Data records:
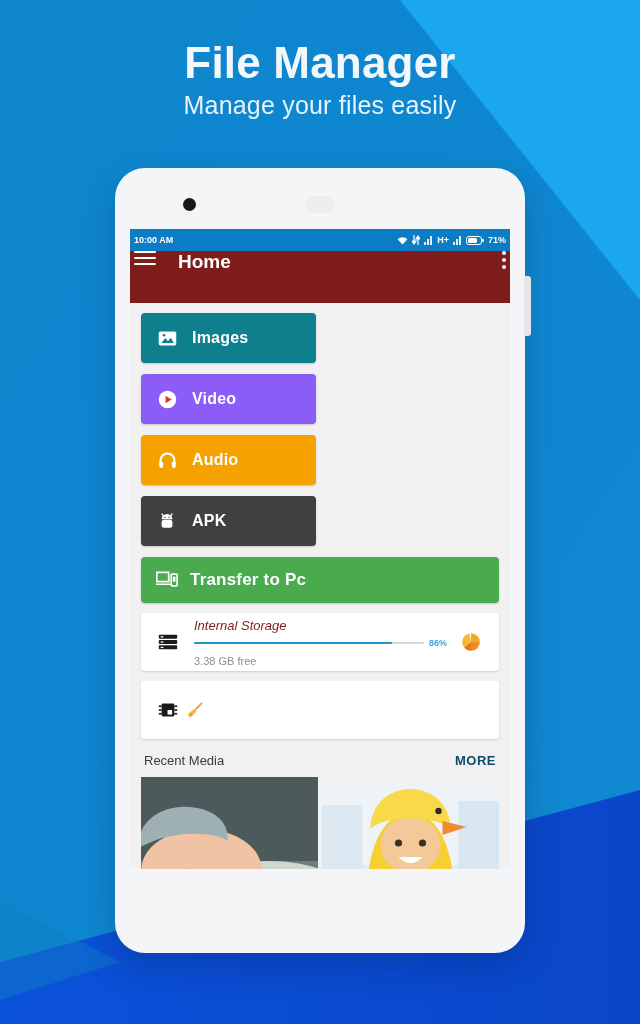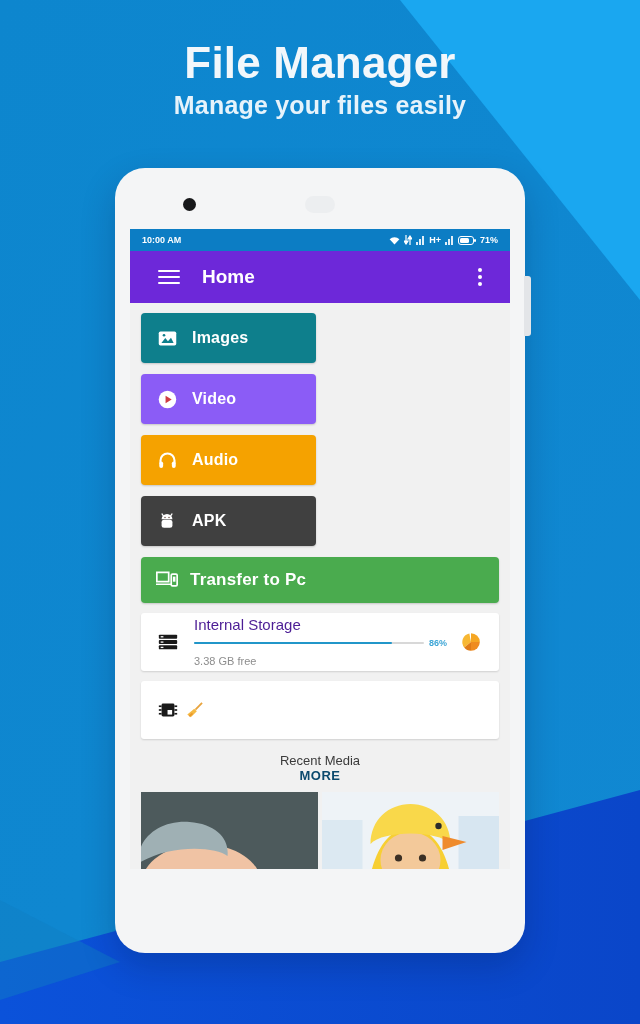"Manage your files easily" .hero-sub { font-weight: 700 -> 400 }
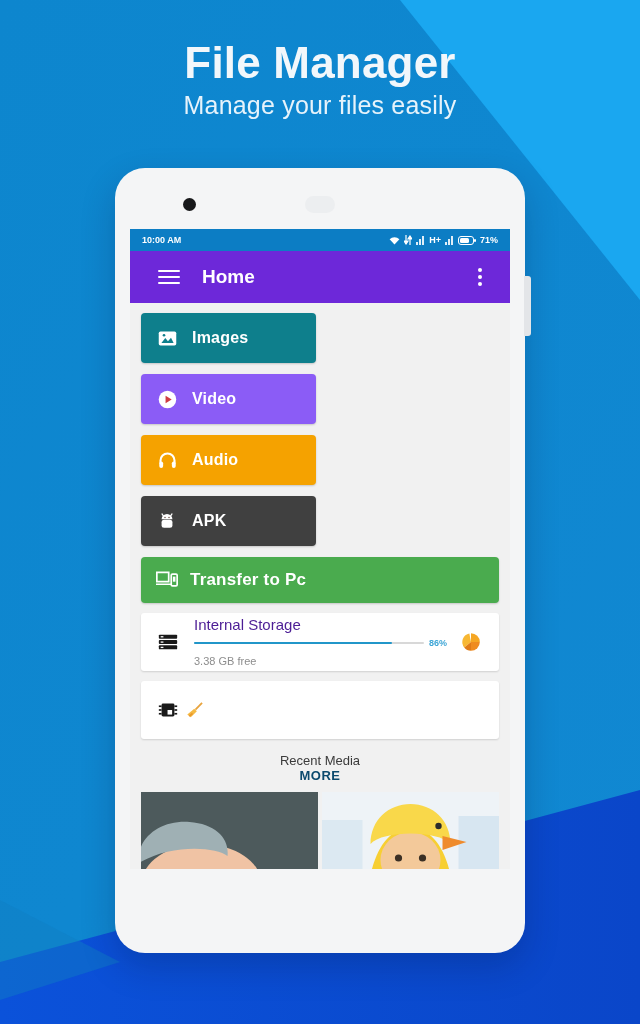"10:00 AM" .statusbar { padding: 0 12px -> 0 4px }
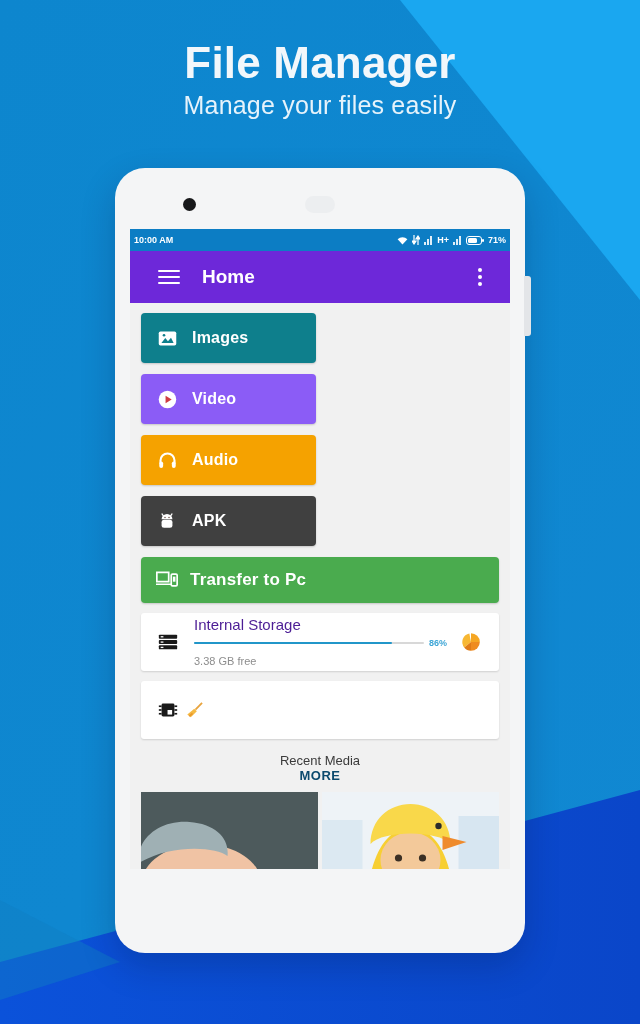"Home" .appbar { align-items: center -> flex-start; background: #6d28d9 -> #7f1d1d; padding: 0 28px -> 0 4px }
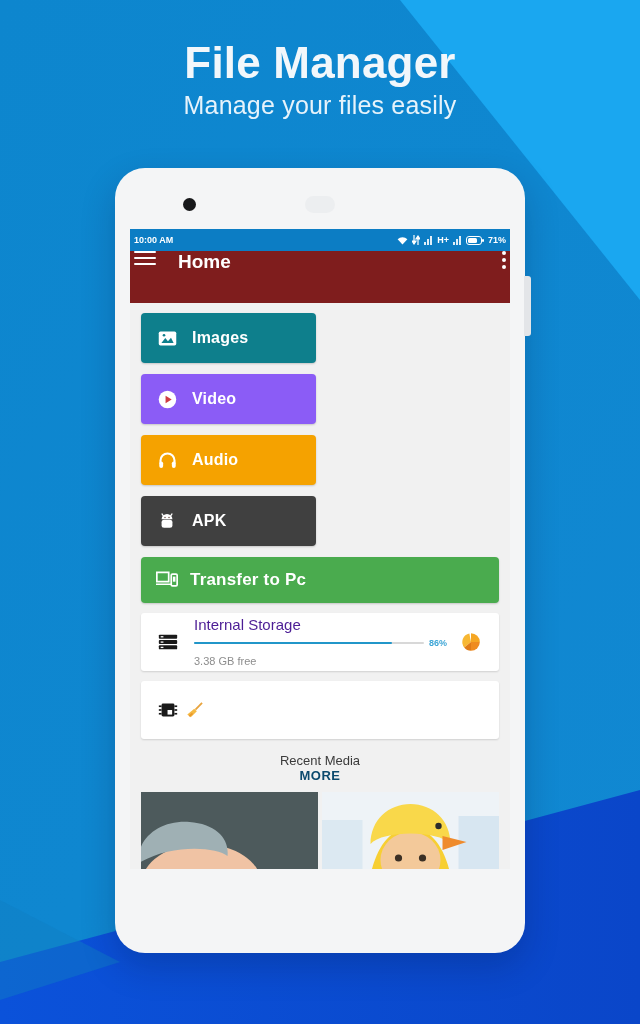"Internal Storage" .card-title { color: #4c1d95 -> #7f1d1d; font-size: 15px -> 13px; font-style: none -> italic }
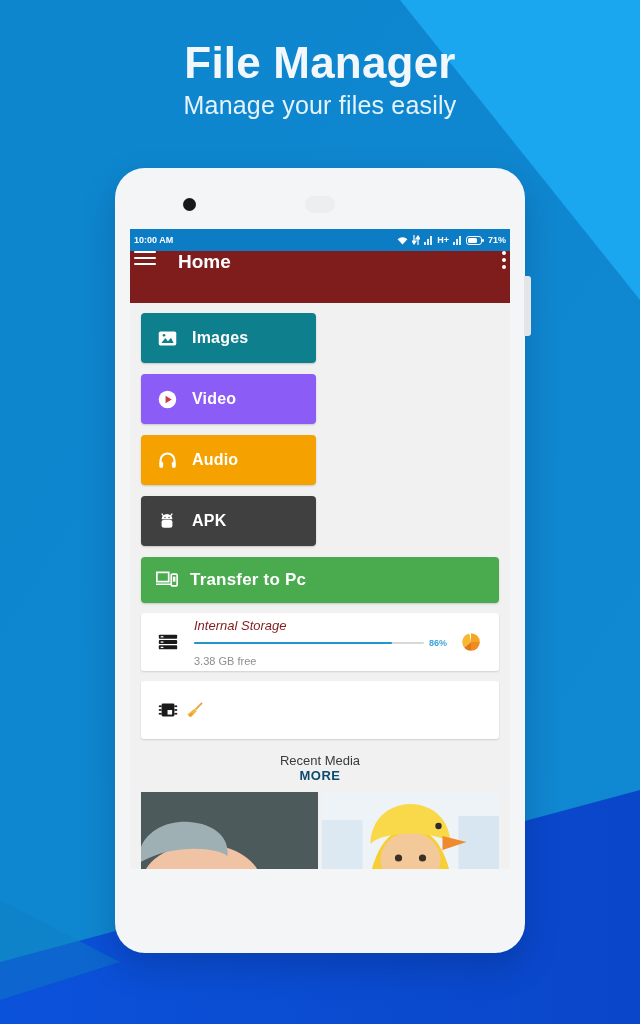"Recent Media" .rm-head { flex-direction: column -> none }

• What you will do: Skipping any pictures, copy the entries exactly as they appear.

• Output for this task:
"Manage your files easily" .hero-sub { font-weight: 700 -> 400 }
"10:00 AM" .statusbar { padding: 0 12px -> 0 4px }
"Home" .appbar { align-items: center -> flex-start; background: #6d28d9 -> #7f1d1d; padding: 0 28px -> 0 4px }
"Internal Storage" .card-title { color: #4c1d95 -> #7f1d1d; font-size: 15px -> 13px; font-style: none -> italic }
"Recent Media" .rm-head { flex-direction: column -> none }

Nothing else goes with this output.